'''
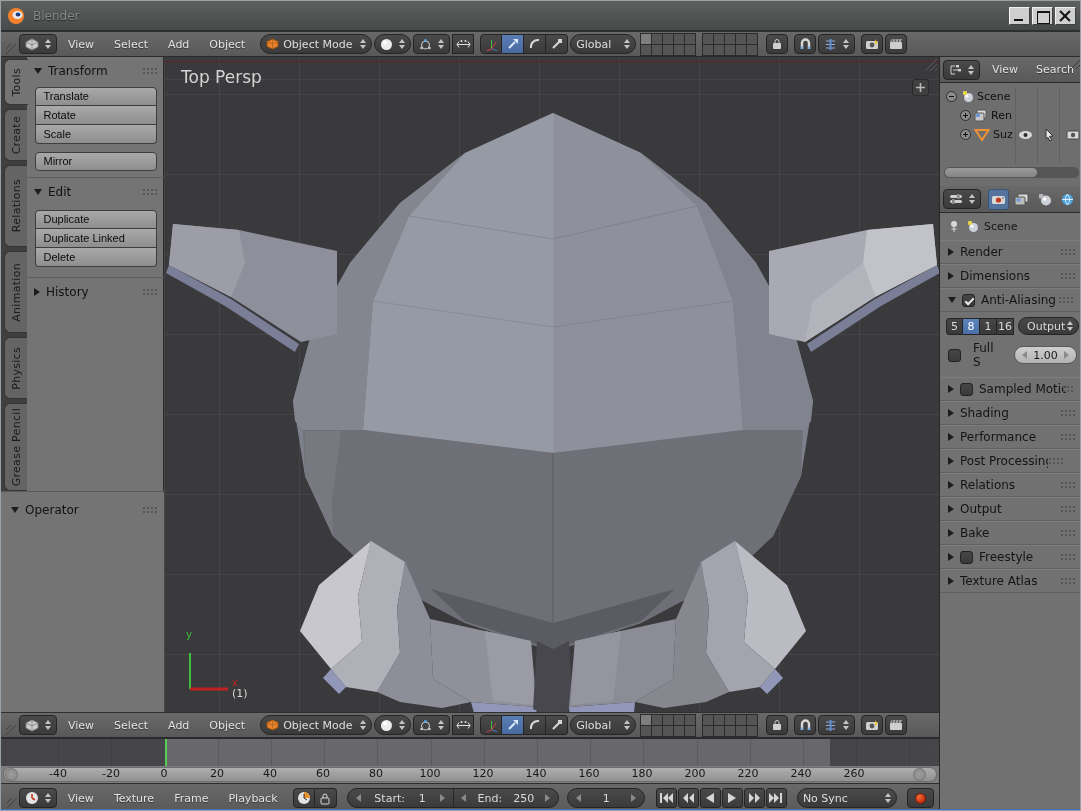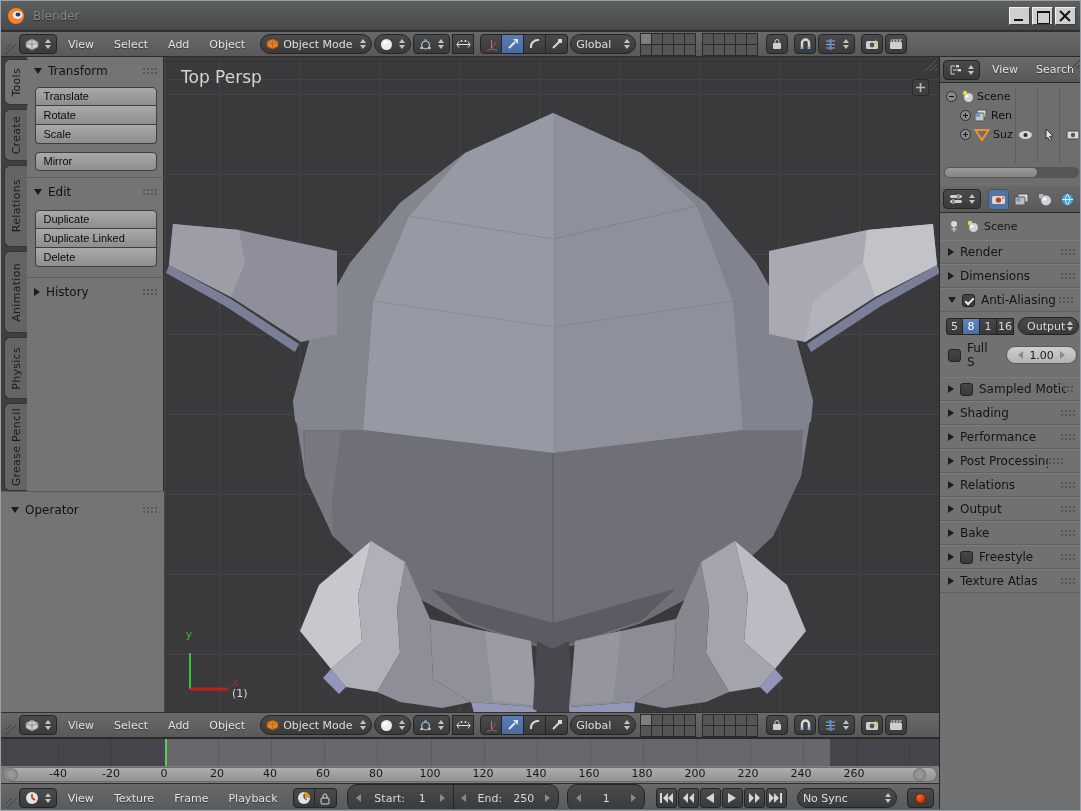--- a/index.html
+++ b/index.html
@@ -86,21 +86,21 @@
 
 #tltrack{position:absolute;left:0;top:737px;width:938px;height:28px;background:#68686c;background-image:repeating-linear-gradient(to right,#5b5b5f 0 1px,transparent 1px 53.2px);background-position:4px 0;border-top:1px solid #2a2a2a;overflow:hidden}
 #tlpre{position:absolute;left:0;top:0;width:164px;height:28px;background:rgba(25,25,28,.42)}
 #tlpost{position:absolute;left:829px;top:0;width:109px;height:28px;background:rgba(25,25,28,.42)}
 #playhead{position:absolute;left:164px;top:0;width:2px;height:28px;background:#54cf54}
 #tlruler{position:absolute;left:0;top:765px;width:938px;height:34px;background:#7c7c7c;overflow:hidden}
 #rpill{position:absolute;left:2px;top:1px;width:934px;height:15px;background:linear-gradient(#aeaeae,#919191);border:1px solid #6d6d6d;border-radius:8px}
 .cap{position:absolute;top:2px;width:13px;height:13px;border-radius:50%;background:radial-gradient(#9d9d9d,#868686);border:1px solid #757575}
 .tick{position:absolute;top:1px;width:30px;text-align:center;font-size:11px;color:#17171a}
 #tlhead{position:absolute;left:0;top:782px;width:938px;height:29px;background:linear-gradient(#696969,#595959);border-top:1px solid #2e2e2e;display:flex;align-items:center;padding:0 5px;gap:2px}
-.pairfield{height:28px;background:linear-gradient(#4a4a4a,#3a3a3a);border:1px solid #242424;border-radius:10px;display:inline-flex;align-items:flex-end;color:#d9d9d9;font-size:11px;overflow:hidden}
+.pairfield{height:20px;background:linear-gradient(#4a4a4a,#3a3a3a);border:1px solid #242424;border-radius:10px;display:inline-flex;align-items:flex-end;color:#d9d9d9;font-size:11px;overflow:hidden}
 .pairfield .half{display:inline-flex;align-items:center;justify-content:space-between;padding:0 8px;height:100%}
 .pairfield .sep{width:1px;height:100%;background:#262626}
 .pbtn{width:21px;height:20px;background:linear-gradient(#4a4a4a,#3a3a3a);border:1px solid #242424;border-radius:3px;display:inline-flex;align-items:center;justify-content:center;margin-left:1px}
 #recbtn{width:30px;height:20px;background:linear-gradient(#4a4a4a,#3a3a3a);border:1px solid #242424;border-radius:4px;display:inline-flex;align-items:center;justify-content:center;margin-left:8px}
 #recbtn .dot{width:11px;height:11px;border-radius:50%;background:radial-gradient(circle at 35% 30%,#f06a3a,#c93210 70%);border:1px solid #6f1b04}
 #bluebase{position:absolute;left:0;top:808px;width:1081px;height:3px;background:linear-gradient(#4a74b8,#2d4f8a)}
 </style>
 </head>
 <body>
 
@@ -542,21 +542,21 @@
             <span class="samp">1</span>
             <span class="samp">16</span>
             <span class="ddsm">
               <span>Output</span>
               <span class="ud">
                   <i class="u"></i>
                   <i class="d"></i>
                 </span>
             </span>
           </div>
-          <div style="display:flex;align-items:center;gap:6px;margin-top:6px;padding-left:2px">
+          <div style="display:flex;align-items:center;gap:12px;margin-top:6px;padding-left:2px">
             <span class="cb"></span>
             <span style="font-size:12px;color:#141414">Full S</span>
             <span class="slider" style="width:72px;margin-left:2px">
               <span class="arrL"></span>
               <span>1.00</span>
               <span class="arrR"></span>
             </span>
           </div>
         </div>
         <div class="prow">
'''
● What is expected
Write the data above out again exactly, every line of it, and exclude the pictures.

● Written solution
--- a/index.html
+++ b/index.html
@@ -86,21 +86,21 @@
 
 #tltrack{position:absolute;left:0;top:737px;width:938px;height:28px;background:#68686c;background-image:repeating-linear-gradient(to right,#5b5b5f 0 1px,transparent 1px 53.2px);background-position:4px 0;border-top:1px solid #2a2a2a;overflow:hidden}
 #tlpre{position:absolute;left:0;top:0;width:164px;height:28px;background:rgba(25,25,28,.42)}
 #tlpost{position:absolute;left:829px;top:0;width:109px;height:28px;background:rgba(25,25,28,.42)}
 #playhead{position:absolute;left:164px;top:0;width:2px;height:28px;background:#54cf54}
 #tlruler{position:absolute;left:0;top:765px;width:938px;height:34px;background:#7c7c7c;overflow:hidden}
 #rpill{position:absolute;left:2px;top:1px;width:934px;height:15px;background:linear-gradient(#aeaeae,#919191);border:1px solid #6d6d6d;border-radius:8px}
 .cap{position:absolute;top:2px;width:13px;height:13px;border-radius:50%;background:radial-gradient(#9d9d9d,#868686);border:1px solid #757575}
 .tick{position:absolute;top:1px;width:30px;text-align:center;font-size:11px;color:#17171a}
 #tlhead{position:absolute;left:0;top:782px;width:938px;height:29px;background:linear-gradient(#696969,#595959);border-top:1px solid #2e2e2e;display:flex;align-items:center;padding:0 5px;gap:2px}
-.pairfield{height:28px;background:linear-gradient(#4a4a4a,#3a3a3a);border:1px solid #242424;border-radius:10px;display:inline-flex;align-items:flex-end;color:#d9d9d9;font-size:11px;overflow:hidden}
+.pairfield{height:20px;background:linear-gradient(#4a4a4a,#3a3a3a);border:1px solid #242424;border-radius:10px;display:inline-flex;align-items:flex-end;color:#d9d9d9;font-size:11px;overflow:hidden}
 .pairfield .half{display:inline-flex;align-items:center;justify-content:space-between;padding:0 8px;height:100%}
 .pairfield .sep{width:1px;height:100%;background:#262626}
 .pbtn{width:21px;height:20px;background:linear-gradient(#4a4a4a,#3a3a3a);border:1px solid #242424;border-radius:3px;display:inline-flex;align-items:center;justify-content:center;margin-left:1px}
 #recbtn{width:30px;height:20px;background:linear-gradient(#4a4a4a,#3a3a3a);border:1px solid #242424;border-radius:4px;display:inline-flex;align-items:center;justify-content:center;margin-left:8px}
 #recbtn .dot{width:11px;height:11px;border-radius:50%;background:radial-gradient(circle at 35% 30%,#f06a3a,#c93210 70%);border:1px solid #6f1b04}
 #bluebase{position:absolute;left:0;top:808px;width:1081px;height:3px;background:linear-gradient(#4a74b8,#2d4f8a)}
 </style>
 </head>
 <body>
 
@@ -542,21 +542,21 @@
             <span class="samp">1</span>
             <span class="samp">16</span>
             <span class="ddsm">
               <span>Output</span>
               <span class="ud">
                   <i class="u"></i>
                   <i class="d"></i>
                 </span>
             </span>
           </div>
-          <div style="display:flex;align-items:center;gap:6px;margin-top:6px;padding-left:2px">
+          <div style="display:flex;align-items:center;gap:12px;margin-top:6px;padding-left:2px">
             <span class="cb"></span>
             <span style="font-size:12px;color:#141414">Full S</span>
             <span class="slider" style="width:72px;margin-left:2px">
               <span class="arrL"></span>
               <span>1.00</span>
               <span class="arrR"></span>
             </span>
           </div>
         </div>
         <div class="prow">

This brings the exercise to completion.